Industrial engineering professor awarded Fulbright-Nehru Fellowship

A longtime professor with a focus in manufacturing and service enterprises, Prabhu will be traveling to India to complete the Fulbright fellowship during the 2018-19 academic year. Credit: Penn StateCreative Commons

UNIVERSITY PARK, Pa. — Vittal Prabhu, a professor in the Harold and Inge Marcus Department of Industrial and Manufacturing Engineering at Penn State, has been awarded a Fulbright-Nehru Academic and Professional Excellence Fellowship by the J. William Fulbright Scholarship Board.

A longtime professor with a focus in manufacturing and service enterprises, Prabhu will be traveling to India to complete the Fulbright fellowship during the 2018-19 academic year. 

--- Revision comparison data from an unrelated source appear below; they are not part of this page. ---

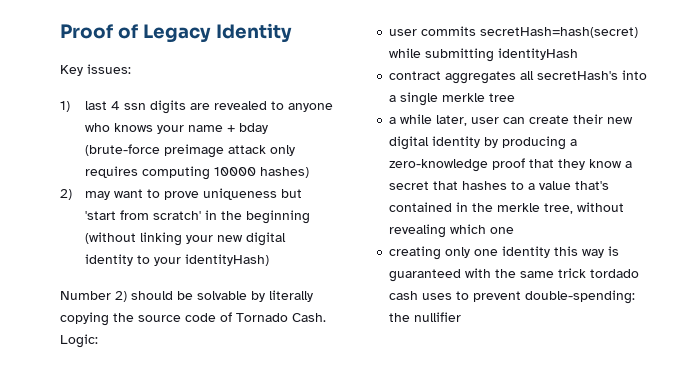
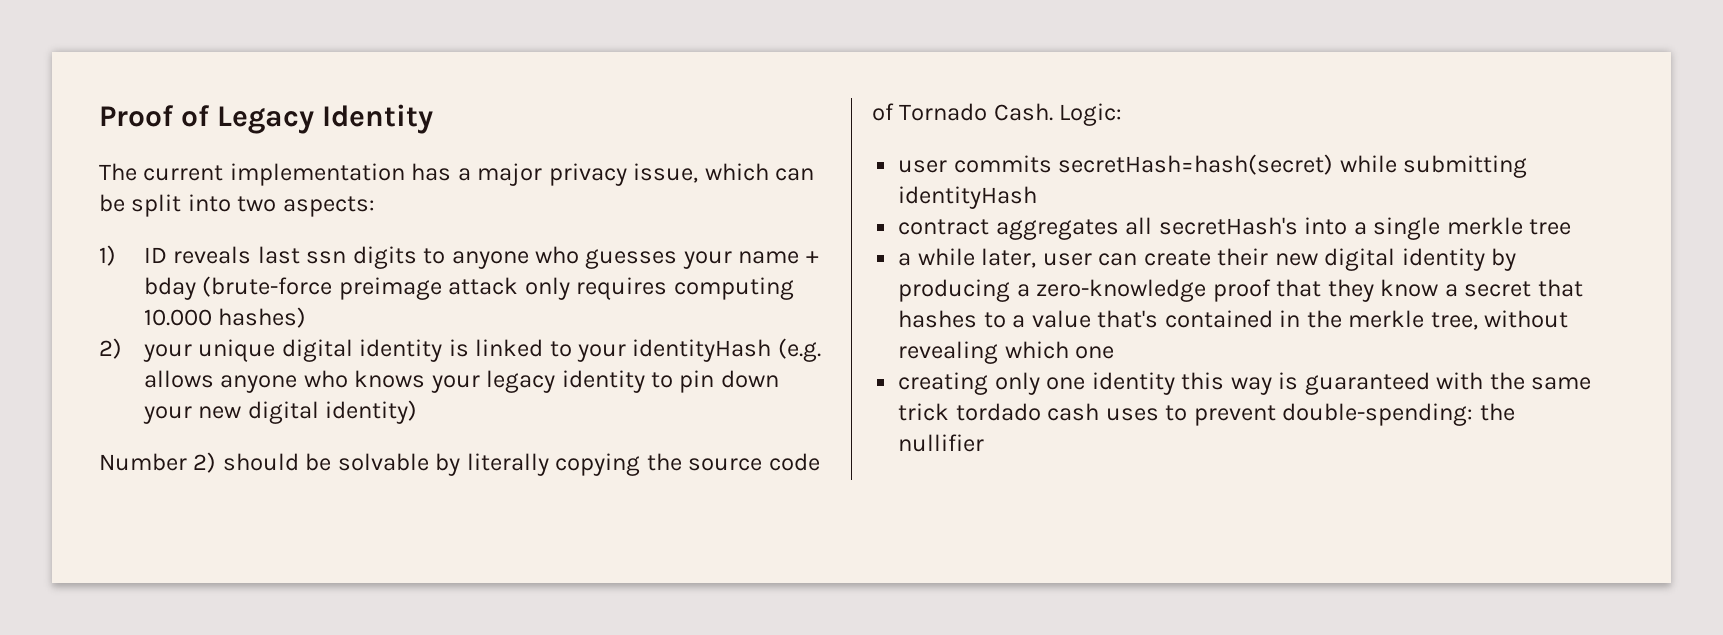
[60,64,131,76] [60,100,268,114] Key issues: // 1) last 4 ssn digits are revealed -> [99,163,815,186] [99,194,375,217] [99,245,417,269] The current implementation has a major privacy issue, which can be split into two aspects: // 1) ID reveals last ssn digits
[114,123,154,132] knows -> [585,249,678,269] guesses
[214,167,257,176] 10000 -> [143,309,212,326] 10.000
[85,188,303,200] [85,210,311,224] [85,232,287,246] [85,254,270,266] may want to prove uniqueness but 'start from scratch' in the beginning (without linking your new digital identity to your identityHash) -> [142,338,821,362] [143,370,779,393] [142,400,418,424] your unique digital identity is linked to your identityHash (e.g. allows anyone who knows your legacy identity to pin down your new digital identity)

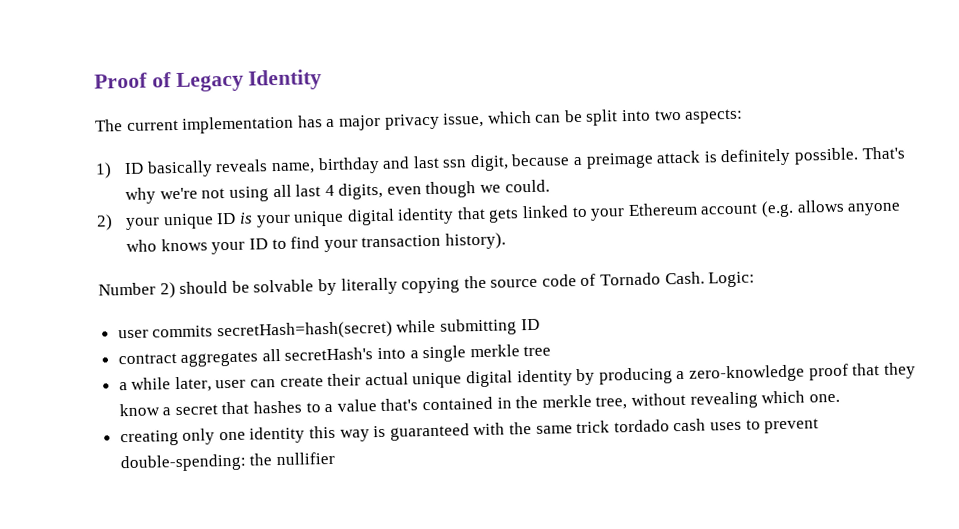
[173,246,819,269] [143,276,794,300] [143,307,307,328] [99,338,469,362] reveals last ssn digits to anyone who guesses your name + bday (brute-force preimage attack only requires computing 10.000 hashes) // 2) your unique digital identity is -> [146,146,905,178] [125,179,550,205] [96,206,520,231] basically reveals name, birthday and last ssn digit, because a preimage attack is definitely possible. That's why we're not using all last 4 digits, even though we could. // 2) your unique ID is your unique digital identity that gets
[632,339,772,362] identityHash -> [627,202,759,217] Ethereum account
[486,370,779,393] [142,400,418,424] legacy identity to pin down your new digital identity) -> [248,232,506,253] ID to find your transaction history).
[898,186,1038,209] identityHash -> [520,318,540,331] ID
[1274,253,1318,266] new -> [364,372,463,389] actual unique
[1075,346,1115,359] one -> [808,393,840,403] one.

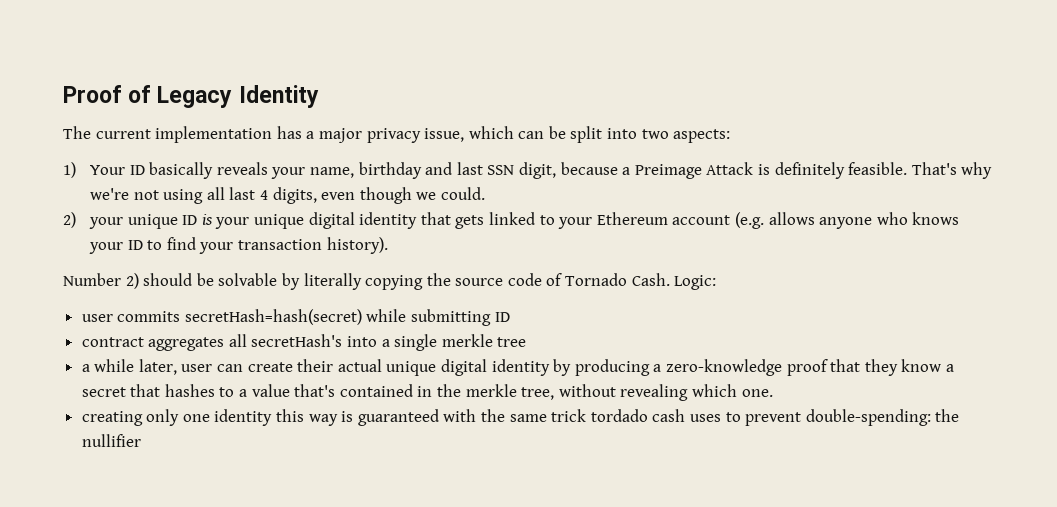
(112, 170) none -> [90,165,126,175] Your
(269, 166) none -> [271,167,306,179] your
[442,159,468,168] ssn -> [487,165,515,175] SSN
[585,150,702,169] preimage attack -> [634,162,754,179] Preimage Attack
[794,147,860,165] possible. -> [848,162,908,175] feasible.

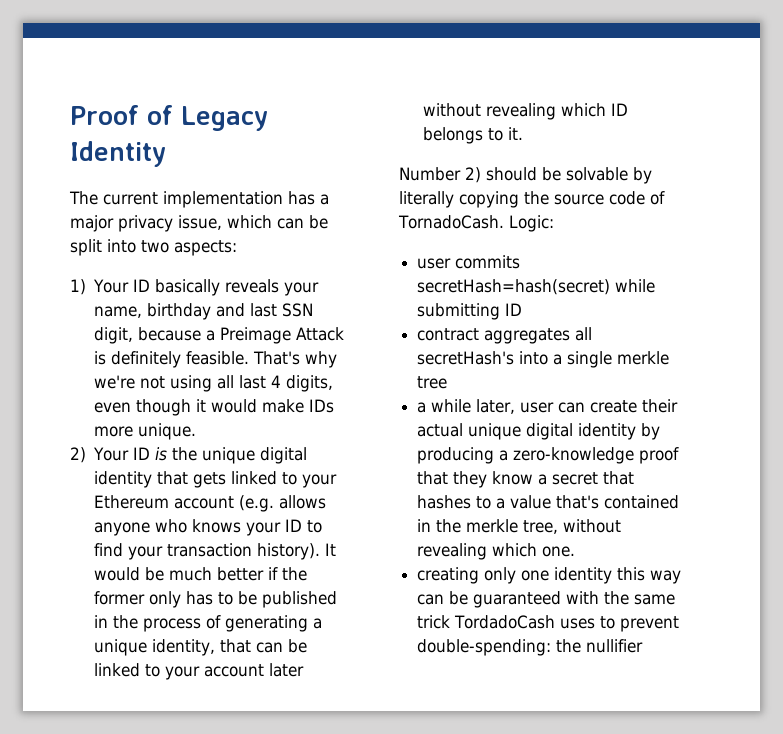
[416,187,485,200] [63,212,178,229] we could. // 2) your unique -> [196,399,335,413] [94,423,197,440] [70,447,130,463] it would make IDs more unique. // 2) Your
[215,217,250,229] your -> [172,447,198,461] the
(388, 245) none -> [325,543,337,556] [94,567,308,581] [94,591,338,608] [94,615,323,632] [94,639,308,656] [94,663,305,680] [423,103,629,120] [423,127,524,144] It would be much better if the former only has to be published in the process of generating a unique identity, that can be linked to your account later without revealing which ID belongs to it.
[565,273,670,286] Tornado Cash. -> [398,215,504,229] TornadoCash.
[341,411,354,422] is -> [417,591,469,605] can be
[590,409,686,422] tordado cash -> [454,615,556,629] TordadoCash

Prabhu will primarily spend his time at the International Institute of Information Technology (IIIT) in Bangalore, where he will conduct much of his research alongside Sachit Rao, an assistant professor at IIIT Bangalore. He also will spend some time teaching at the institute. 

The research project for which he was granted the Fulbright Fellowship is titled “Smart Systems Engineering: Applications in Manufacturing and Service Industries.” 

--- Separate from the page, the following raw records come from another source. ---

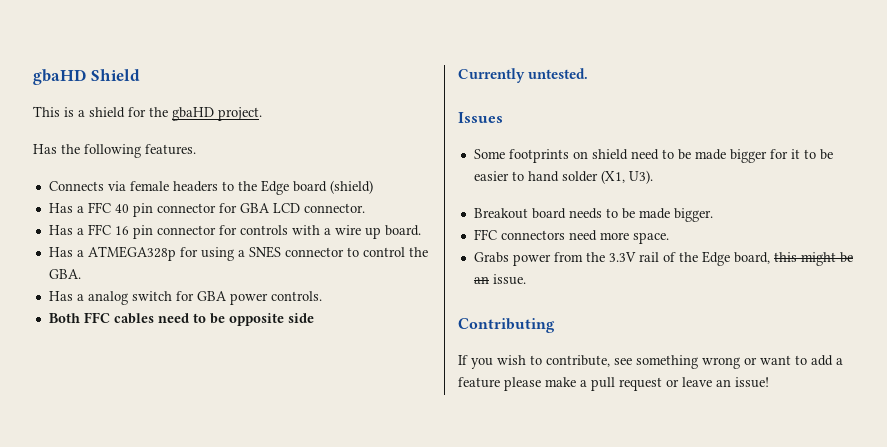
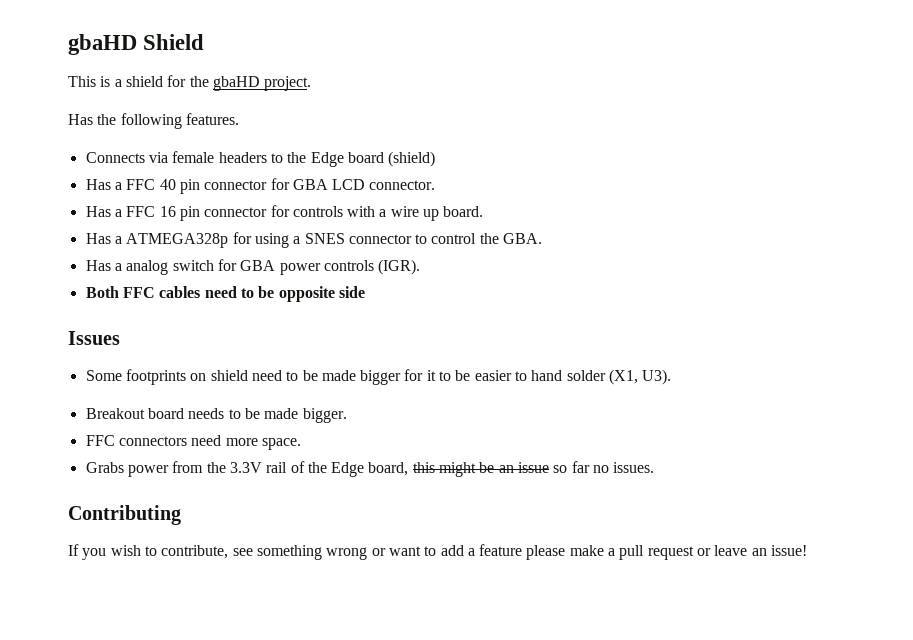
[270,291,322,301] controls. -> [323,259,421,275] controls (IGR).
[458,68,589,83] // Currently untested. -> (365, 292) none
[492,274,526,285] issue. -> [518,461,655,473] issue so far no issues.

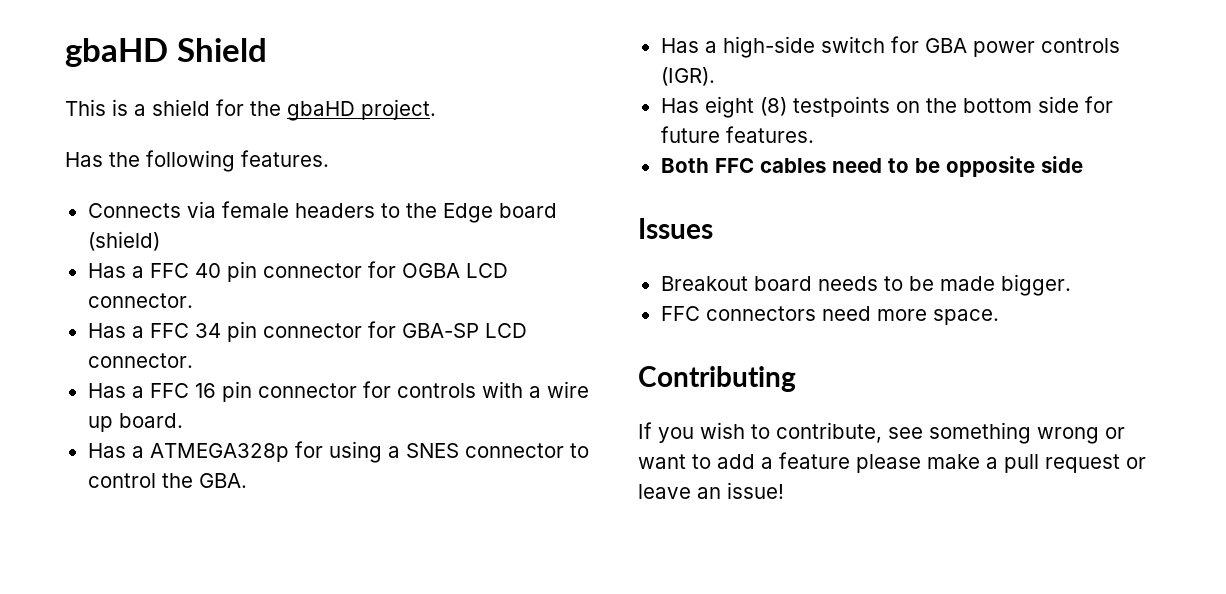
[292,179,328,190] GBA -> [401,263,508,278] [87,293,193,308] [87,321,479,342] OGBA LCD connector. // Has a FFC 34 pin connector for GBA-SP
[126,260,169,275] analog -> [722,36,815,58] high-side
(421, 267) none -> [660,96,1113,118] [660,126,814,143] // Has eight (8) testpoints on the bottom side for future features.
[85,369,672,385] // Some footprints on shield need to be made bigger for it to be easier to hand solder (X1, U3). -> (713, 228) none
[85,461,655,477] // Grabs power from the 3.3V rail of the Edge board, this might be an issue so far no issues. -> (999, 317) none

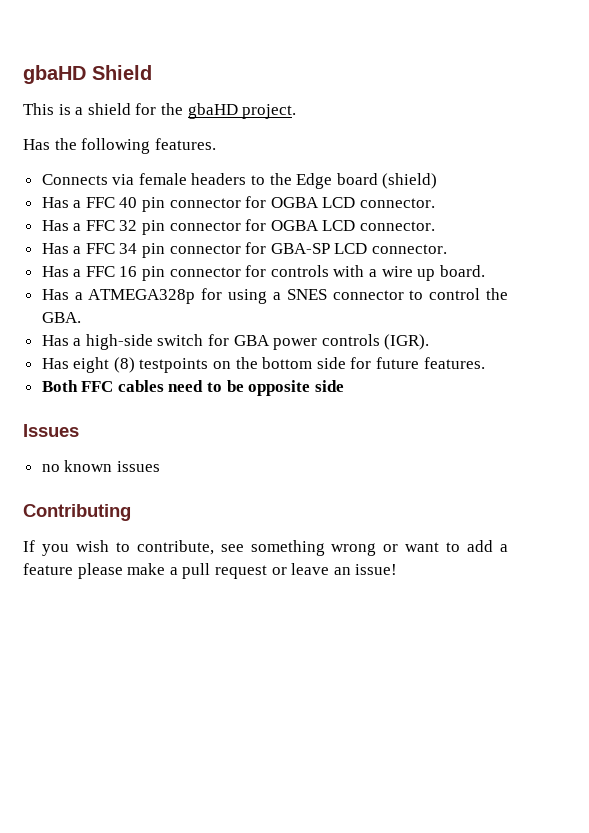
(193, 300) none -> [41,219,436,235] // Has a FFC 32 pin connector for OGBA LCD connector.
[660,274,1071,296] [660,306,999,325] Breakout board needs to be made bigger. // FFC connectors need more space. -> [41,460,160,472] no known issues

Smart systems engineering focuses on the sensing, networking and computing of various systems and products in order to automate them. Prabhu plans to study this automation, as well as the impact that it will likely have on supply chains in the future. 

“There’s going to be a huge wave of automation in the coming years that is going to automate both physical and cognitive tasks,” Prabhu said. “Various estimates indicate that as much as one-third of the work that we do as humans could be automated in the next 30 years. That’s a lot of automation that’s possible. So how do we engineer these systems?”

That is what Prabhu and Rao are looking to find out through this research. 

Having worked on smart systems throughout his career, Prabhu’s work will focus on three main research challenges: integration of control-theoretic and machine learning algorithms, modeling impact of additional sensors, and modeling cloud computing performance. 

“My previous research has been to look at this in the factories, in the manufacturing and supply chain context,” Prabhu said. “I’ll be extending my work in these areas, which has been primarily mathematical, and combining it with machine learning to offer new ways to control these systems,” Prabhu said. 

The Fulbright-Nehru Scholar Grant is jointly funded by the U.S. and Indian governments. It aims to provide U.S. faculty, researchers and professionals the opportunity to teach and conduct research at an Indian institution.

Prabhu will return to his current position within the Marcus department for the 2019-20 academic year.